→ **Problem description**
Every entry must be duplicated precisely as written.

---*---

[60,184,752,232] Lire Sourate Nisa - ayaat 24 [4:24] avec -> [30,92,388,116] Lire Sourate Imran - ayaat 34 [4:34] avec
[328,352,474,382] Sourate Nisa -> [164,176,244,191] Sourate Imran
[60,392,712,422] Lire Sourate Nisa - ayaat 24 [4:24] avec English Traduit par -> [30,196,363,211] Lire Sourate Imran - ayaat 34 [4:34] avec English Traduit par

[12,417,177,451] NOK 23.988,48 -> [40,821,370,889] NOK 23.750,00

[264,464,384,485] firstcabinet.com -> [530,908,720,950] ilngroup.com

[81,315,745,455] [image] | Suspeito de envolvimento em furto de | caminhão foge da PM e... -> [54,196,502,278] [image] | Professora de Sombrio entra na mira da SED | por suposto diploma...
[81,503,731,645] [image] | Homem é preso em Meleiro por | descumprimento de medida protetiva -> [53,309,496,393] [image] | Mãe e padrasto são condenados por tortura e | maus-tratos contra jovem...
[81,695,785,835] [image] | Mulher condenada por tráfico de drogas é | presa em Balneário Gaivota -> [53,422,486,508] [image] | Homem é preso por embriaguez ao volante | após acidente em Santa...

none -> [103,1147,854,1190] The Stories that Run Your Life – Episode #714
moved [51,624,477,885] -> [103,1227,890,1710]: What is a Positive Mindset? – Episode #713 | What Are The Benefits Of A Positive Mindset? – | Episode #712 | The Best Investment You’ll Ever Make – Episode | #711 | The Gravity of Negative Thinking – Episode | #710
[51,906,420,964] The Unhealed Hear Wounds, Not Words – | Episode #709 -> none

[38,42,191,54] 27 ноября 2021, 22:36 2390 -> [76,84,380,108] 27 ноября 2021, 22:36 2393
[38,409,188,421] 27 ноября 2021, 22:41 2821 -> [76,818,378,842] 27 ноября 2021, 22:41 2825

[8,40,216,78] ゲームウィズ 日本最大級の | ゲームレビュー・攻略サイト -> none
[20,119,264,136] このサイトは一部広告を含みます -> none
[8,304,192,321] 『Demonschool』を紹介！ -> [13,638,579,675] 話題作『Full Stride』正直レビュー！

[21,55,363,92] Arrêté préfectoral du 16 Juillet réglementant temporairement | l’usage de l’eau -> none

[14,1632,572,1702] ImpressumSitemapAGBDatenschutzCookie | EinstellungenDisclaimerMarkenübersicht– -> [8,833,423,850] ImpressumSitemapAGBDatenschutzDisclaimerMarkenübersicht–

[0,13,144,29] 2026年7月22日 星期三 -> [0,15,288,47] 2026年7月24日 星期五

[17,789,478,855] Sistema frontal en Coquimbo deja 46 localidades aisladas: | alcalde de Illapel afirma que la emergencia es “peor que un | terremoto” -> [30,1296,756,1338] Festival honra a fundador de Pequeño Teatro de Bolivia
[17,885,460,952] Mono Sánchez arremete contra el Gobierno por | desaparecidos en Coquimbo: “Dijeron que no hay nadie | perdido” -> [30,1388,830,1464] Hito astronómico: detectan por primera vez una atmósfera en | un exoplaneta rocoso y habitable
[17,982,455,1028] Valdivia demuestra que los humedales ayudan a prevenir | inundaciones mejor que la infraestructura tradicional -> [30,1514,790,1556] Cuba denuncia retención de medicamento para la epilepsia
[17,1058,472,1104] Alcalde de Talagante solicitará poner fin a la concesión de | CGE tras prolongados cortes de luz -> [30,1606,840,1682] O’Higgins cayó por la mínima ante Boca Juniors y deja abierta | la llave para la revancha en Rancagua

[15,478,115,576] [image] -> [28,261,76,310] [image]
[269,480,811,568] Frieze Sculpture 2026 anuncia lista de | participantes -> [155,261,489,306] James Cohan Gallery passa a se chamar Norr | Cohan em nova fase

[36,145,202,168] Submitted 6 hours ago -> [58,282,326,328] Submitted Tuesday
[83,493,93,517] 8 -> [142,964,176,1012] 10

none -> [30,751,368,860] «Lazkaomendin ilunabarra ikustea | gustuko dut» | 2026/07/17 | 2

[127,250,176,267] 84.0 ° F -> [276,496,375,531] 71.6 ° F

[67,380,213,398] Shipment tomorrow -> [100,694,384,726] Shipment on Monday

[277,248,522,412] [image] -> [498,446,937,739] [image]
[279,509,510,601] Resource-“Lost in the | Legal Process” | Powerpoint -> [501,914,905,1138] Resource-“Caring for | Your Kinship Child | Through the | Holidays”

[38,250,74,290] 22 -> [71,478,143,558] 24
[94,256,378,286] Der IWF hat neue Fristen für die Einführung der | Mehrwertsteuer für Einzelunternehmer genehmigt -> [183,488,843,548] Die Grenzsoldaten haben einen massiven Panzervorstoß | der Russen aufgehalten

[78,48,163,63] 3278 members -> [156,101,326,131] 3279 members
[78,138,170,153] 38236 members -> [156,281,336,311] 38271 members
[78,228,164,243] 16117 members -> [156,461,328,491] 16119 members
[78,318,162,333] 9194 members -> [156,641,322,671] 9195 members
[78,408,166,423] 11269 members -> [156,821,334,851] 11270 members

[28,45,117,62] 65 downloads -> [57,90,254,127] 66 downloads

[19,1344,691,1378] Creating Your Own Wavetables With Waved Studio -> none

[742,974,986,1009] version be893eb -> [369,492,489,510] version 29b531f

---*---

→ **The answer**
[60,184,752,232] Lire Sourate Nisa - ayaat 24 [4:24] avec -> [30,92,388,116] Lire Sourate Imran - ayaat 34 [4:34] avec
[328,352,474,382] Sourate Nisa -> [164,176,244,191] Sourate Imran
[60,392,712,422] Lire Sourate Nisa - ayaat 24 [4:24] avec English Traduit par -> [30,196,363,211] Lire Sourate Imran - ayaat 34 [4:34] avec English Traduit par

[12,417,177,451] NOK 23.988,48 -> [40,821,370,889] NOK 23.750,00

[264,464,384,485] firstcabinet.com -> [530,908,720,950] ilngroup.com

[81,315,745,455] [image] | Suspeito de envolvimento em furto de | caminhão foge da PM e... -> [54,196,502,278] [image] | Professora de Sombrio entra na mira da SED | por suposto diploma...
[81,503,731,645] [image] | Homem é preso em Meleiro por | descumprimento de medida protetiva -> [53,309,496,393] [image] | Mãe e padrasto são condenados por tortura e | maus-tratos contra jovem...
[81,695,785,835] [image] | Mulher condenada por tráfico de drogas é | presa em Balneário Gaivota -> [53,422,486,508] [image] | Homem é preso por embriaguez ao volante | após acidente em Santa...

none -> [103,1147,854,1190] The Stories that Run Your Life – Episode #714
moved [51,624,477,885] -> [103,1227,890,1710]: What is a Positive Mindset? – Episode #713 | What Are The Benefits Of A Positive Mindset? – | Episode #712 | The Best Investment You’ll Ever Make – Episode | #711 | The Gravity of Negative Thinking – Episode | #710
[51,906,420,964] The Unhealed Hear Wounds, Not Words – | Episode #709 -> none

[38,42,191,54] 27 ноября 2021, 22:36 2390 -> [76,84,380,108] 27 ноября 2021, 22:36 2393
[38,409,188,421] 27 ноября 2021, 22:41 2821 -> [76,818,378,842] 27 ноября 2021, 22:41 2825

[8,40,216,78] ゲームウィズ 日本最大級の | ゲームレビュー・攻略サイト -> none
[20,119,264,136] このサイトは一部広告を含みます -> none
[8,304,192,321] 『Demonschool』を紹介！ -> [13,638,579,675] 話題作『Full Stride』正直レビュー！

[21,55,363,92] Arrêté préfectoral du 16 Juillet réglementant temporairement | l’usage de l’eau -> none

[14,1632,572,1702] ImpressumSitemapAGBDatenschutzCookie | EinstellungenDisclaimerMarkenübersicht– -> [8,833,423,850] ImpressumSitemapAGBDatenschutzDisclaimerMarkenübersicht–

[0,13,144,29] 2026年7月22日 星期三 -> [0,15,288,47] 2026年7月24日 星期五

[17,789,478,855] Sistema frontal en Coquimbo deja 46 localidades aisladas: | alcalde de Illapel afirma que la emergencia es “peor que un | terremoto” -> [30,1296,756,1338] Festival honra a fundador de Pequeño Teatro de Bolivia
[17,885,460,952] Mono Sánchez arremete contra el Gobierno por | desaparecidos en Coquimbo: “Dijeron que no hay nadie | perdido” -> [30,1388,830,1464] Hito astronómico: detectan por primera vez una atmósfera en | un exoplaneta rocoso y habitable
[17,982,455,1028] Valdivia demuestra que los humedales ayudan a prevenir | inundaciones mejor que la infraestructura tradicional -> [30,1514,790,1556] Cuba denuncia retención de medicamento para la epilepsia
[17,1058,472,1104] Alcalde de Talagante solicitará poner fin a la concesión de | CGE tras prolongados cortes de luz -> [30,1606,840,1682] O’Higgins cayó por la mínima ante Boca Juniors y deja abierta | la llave para la revancha en Rancagua

[15,478,115,576] [image] -> [28,261,76,310] [image]
[269,480,811,568] Frieze Sculpture 2026 anuncia lista de | participantes -> [155,261,489,306] James Cohan Gallery passa a se chamar Norr | Cohan em nova fase

[36,145,202,168] Submitted 6 hours ago -> [58,282,326,328] Submitted Tuesday
[83,493,93,517] 8 -> [142,964,176,1012] 10

none -> [30,751,368,860] «Lazkaomendin ilunabarra ikustea | gustuko dut» | 2026/07/17 | 2

[127,250,176,267] 84.0 ° F -> [276,496,375,531] 71.6 ° F

[67,380,213,398] Shipment tomorrow -> [100,694,384,726] Shipment on Monday

[277,248,522,412] [image] -> [498,446,937,739] [image]
[279,509,510,601] Resource-“Lost in the | Legal Process” | Powerpoint -> [501,914,905,1138] Resource-“Caring for | Your Kinship Child | Through the | Holidays”

[38,250,74,290] 22 -> [71,478,143,558] 24
[94,256,378,286] Der IWF hat neue Fristen für die Einführung der | Mehrwertsteuer für Einzelunternehmer genehmigt -> [183,488,843,548] Die Grenzsoldaten haben einen massiven Panzervorstoß | der Russen aufgehalten

[78,48,163,63] 3278 members -> [156,101,326,131] 3279 members
[78,138,170,153] 38236 members -> [156,281,336,311] 38271 members
[78,228,164,243] 16117 members -> [156,461,328,491] 16119 members
[78,318,162,333] 9194 members -> [156,641,322,671] 9195 members
[78,408,166,423] 11269 members -> [156,821,334,851] 11270 members

[28,45,117,62] 65 downloads -> [57,90,254,127] 66 downloads

[19,1344,691,1378] Creating Your Own Wavetables With Waved Studio -> none

[742,974,986,1009] version be893eb -> [369,492,489,510] version 29b531f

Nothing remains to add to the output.